Alfred Seiland zeigt in seinen Fotografien Ort, wie sie sind. Er greift nicht ein und lichtet die Gegebenheiten so ab, wie er sie vorgefunden hat. Trotzdem ist er weit von Street Photography entfernt, die reaktiv und schnell auf nur kurzlebige Situationen reagiert. Seine Fotografien sind aussergewöhnlich präzise komponiert. Die Aufnahmen zeichnen sich durch eine Vielzahl von Ebenen und Durchblicken aus.

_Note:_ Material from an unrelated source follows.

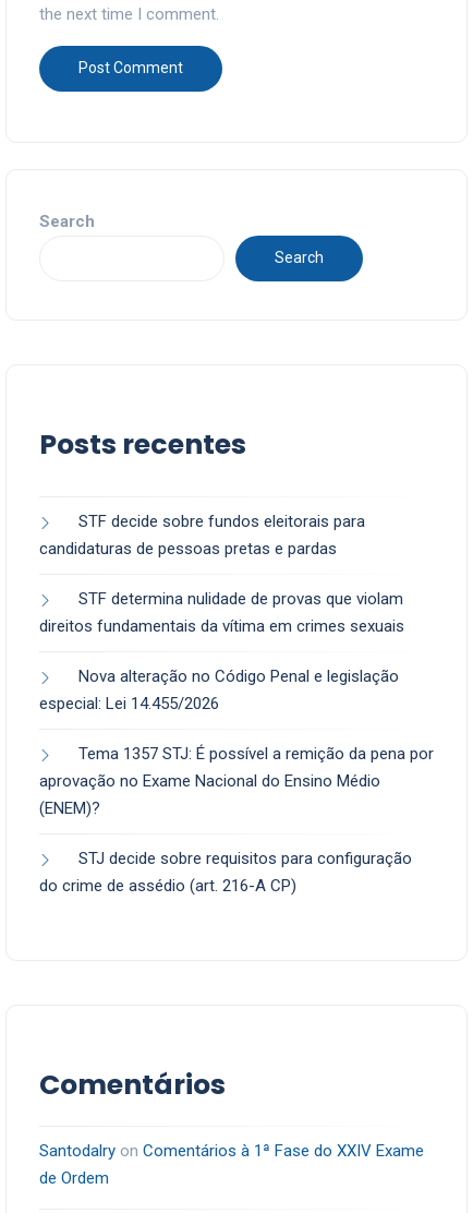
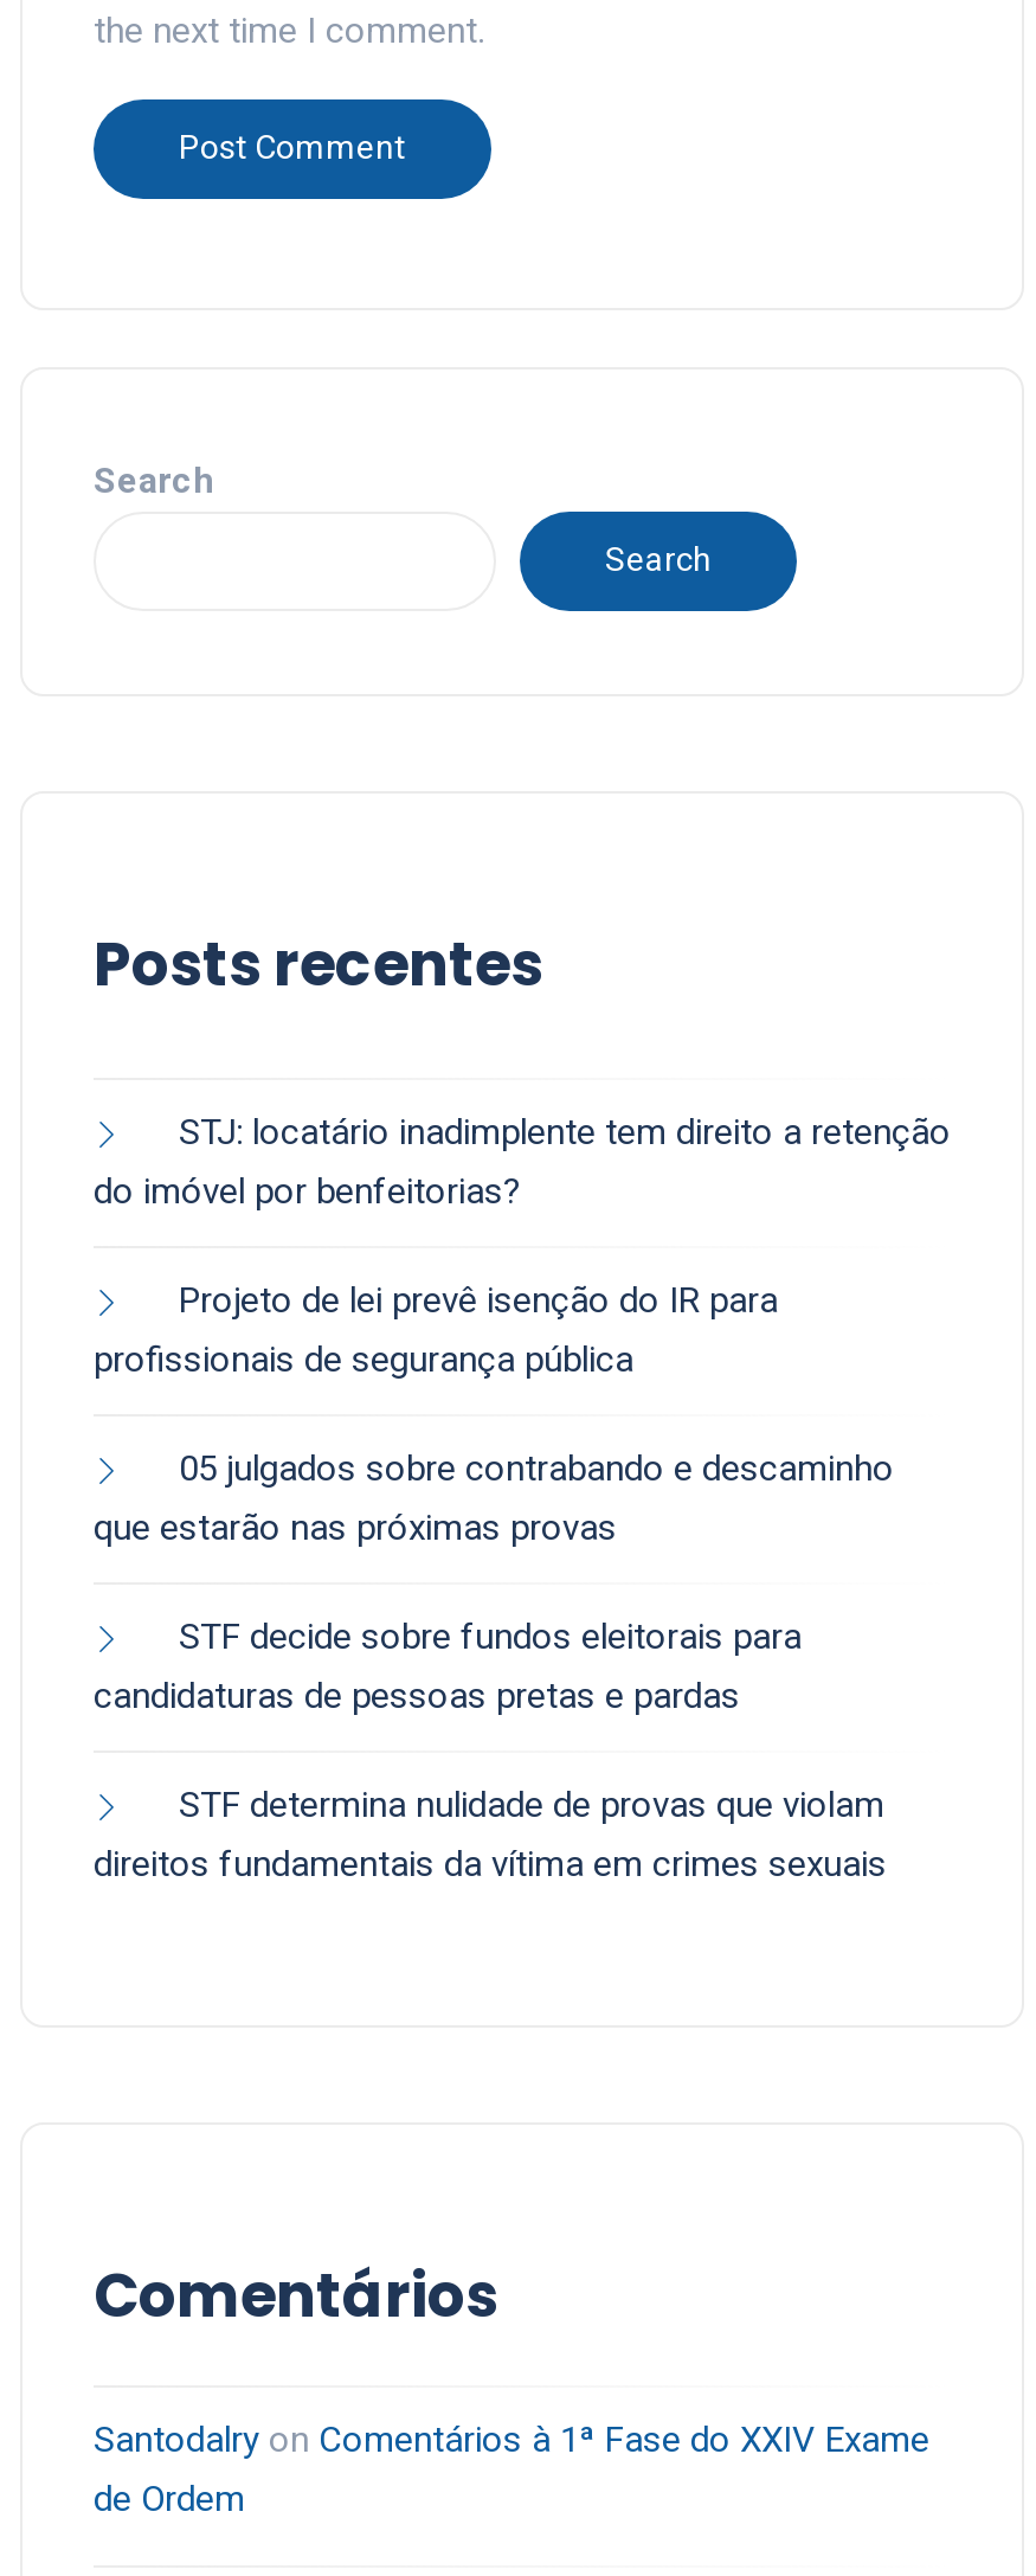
none -> [94,1110,951,1549] STJ: locatário inadimplente tem direito a retenção | do imóvel por benfeitorias? | Projeto de lei prevê isenção do IR para | profissionais de segurança pública | 05 julgados sobre contrabando e descaminho | que estarão nas próximas provas
moved [39,511,404,636] -> [94,1615,887,1885]: STF decide sobre fundos eleitorais para | candidaturas de pessoas pretas e pardas | STF determina nulidade de provas que violam | direitos fundamentais da vítima em crimes sexuais
[39,666,434,895] Nova alteração no Código Penal e legislação | especial: Lei 14.455/2026 | Tema 1357 STJ: É possível a remição da pena por | aprovação no Exame Nacional do Ensino Médio | (ENEM)? | STJ decide sobre requisitos para configuração | do crime de assédio (art. 216-A CP) -> none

 Imperial, Kalifornien, USA, 1979, Alfred Seiland

Imperial, Kalifornien, USA, 1979, Alfred Seiland

 Sulztal, Österreich, 1992, Alfred Seiland

Sulztal, Österreich, 1992, Alfred Seiland

 Nadja Auermann (Model), Berlin, Deutschland, 1997, Alfred Seiland

Nadja Auermann (Model), Berlin, Deutschland, 1997, Alfred Seiland

 Arg-e Bam, Bam, Iran, 2017, Alfred Seiland

Arg-e Bam, Bam, Iran, 2017, Alfred Seiland

Der Einsatz einer analogen Großformatkamera ermöglicht ihm perspektivisch gerade ausgerichtete Linien. Ebenfalls durch das große Format ist eine maximal durchgehende Schärfe im gesamten Bild zu sehen. Kein Bildelement soll durch das gerade so moderne Bokeh entwertet oder hervorgehoben werden. Und noch eine weitere Eigenschaft seiner Bilder macht sie besonders: er sucht immer nach passenden Wetter- und Tageslichtsituationen. Besonders schön kann man das an der “East Coast-West Coast” Serie erkennen, bei der wundervolle Farbkompositionen in pastellen Tönen auch den Himmel inkludieren. Das bewusste und genaue Fotografieren steigert meine Hochachtung vor den ausgestellten Bildern nur noch mehr - ganz im Gegensatz zu dem einfachen Anwenden Lightroom-Presets im "Analog-Look". 

Fazit: Hingehen und hinschauen, so gehört's gemacht!